Still Gabriel was well. He had got seasoned to it, and was kept in such a state of constant excitement, that he had no time to think of any thing—but securing votes and voters—not even to think of his Arabella.

Gabriel, to ensure a vote, had on his arrival at Lowburgh, ordered two suits of clothes of an influential tailor. They fitted him too much that is, there was more broad cloth in them than he had been accustomed to—but use reconciled him to them, and they seemed daily to fit him more closely.

It was resolved, to ensure success, that he should give a ball to the ladies of the borough. Tickets were issued, and on the night of the ball, Gabriel determined to risk offending the voting tailor, by appearing to the ladies in his crack London “ evening costume.” He went up to dress after a copious dinner, and was surprised to find that his London clothes fitted him too little-he could not button them. A fear-a dread of something horrible came over him-a cold sweat seemed to issue from every pore of his body-he made an energetic attempt to make his buttons meet the button-holes, but they gave way in the attempt.

Gabriel groaned, and stood tremblingly, viewing himself in a large looking-glass, and after a careful survey of his reflected figure, fell fainting in a chair, from the conviction that he had grown fat. Yes; his throat was no longer a taper Byronial throat, but supported a second chin—a wad of fat. His waist was no longer discernible as a waist, it was part and parcel of a large middle of fat. Gabriel jumped into bed, and resolved to lie there and die. He never would be seen again.
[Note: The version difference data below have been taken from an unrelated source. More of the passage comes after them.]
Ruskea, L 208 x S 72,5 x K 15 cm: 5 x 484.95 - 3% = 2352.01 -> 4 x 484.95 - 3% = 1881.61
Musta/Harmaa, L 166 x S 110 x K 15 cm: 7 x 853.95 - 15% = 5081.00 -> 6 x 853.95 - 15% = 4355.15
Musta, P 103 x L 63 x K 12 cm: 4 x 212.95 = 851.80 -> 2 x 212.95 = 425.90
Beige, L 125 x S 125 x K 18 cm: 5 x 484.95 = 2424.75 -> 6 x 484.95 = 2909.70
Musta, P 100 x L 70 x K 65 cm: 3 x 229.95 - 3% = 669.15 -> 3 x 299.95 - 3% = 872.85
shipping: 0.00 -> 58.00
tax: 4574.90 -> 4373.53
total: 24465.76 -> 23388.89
“Oh, Arabella !" cried he, bursting, into tears, " you will hate me, for I am a fat man."

He was roused from his despondency by the baronet, who laughed at his sad plight, and told him that he could easily restore his figure, by going into training as soon as the election was over. Gabriel was sure he could, so he got up and went to the ball in one of his borough suits, and made up his mind to ensure his friend's return, and then undergo a course of gymnastics and sudorifics, to ensure the restoration of his pristine figure before the return of the Lady Arabella.
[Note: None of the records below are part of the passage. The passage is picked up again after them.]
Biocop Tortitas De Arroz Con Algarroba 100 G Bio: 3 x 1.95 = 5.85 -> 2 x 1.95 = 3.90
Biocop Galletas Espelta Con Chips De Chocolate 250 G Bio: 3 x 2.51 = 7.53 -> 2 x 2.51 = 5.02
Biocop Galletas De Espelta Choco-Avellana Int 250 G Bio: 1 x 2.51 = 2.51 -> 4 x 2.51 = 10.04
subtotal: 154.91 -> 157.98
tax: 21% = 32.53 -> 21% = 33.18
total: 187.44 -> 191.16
Another two months passed. Gabriel extended daily ; even the borough suits sat too tightly upon him. He ordered an enlarged edition; but even then, in less than a fortnight, he was convinced that the cloth shrunk. However, never mind-the election was to come off in a week—it did come off-the baronet was returned. Gabriel received the thanks of his friend, and a check from the deputation to cover all his expenses. He stopped for the chairing and the election dinner, and left for London, literally twice the man he was.

Gabriel arrived at his chambers. He knocked at his door. The housekeeper opened it and started back in amaze.

“ Bless us and save us! how fat you've got, sir !”

Gabriel made no reply, but went to bed and sent for Mr. Jackson, the professor of private pugilism. He revealed to him the secret which weighed on his mind, and asked his advice as to how he was to reduce himself. A plan was laid down, that was recommended by Captain Barclay, which, though severe, had been proved to be efficacious.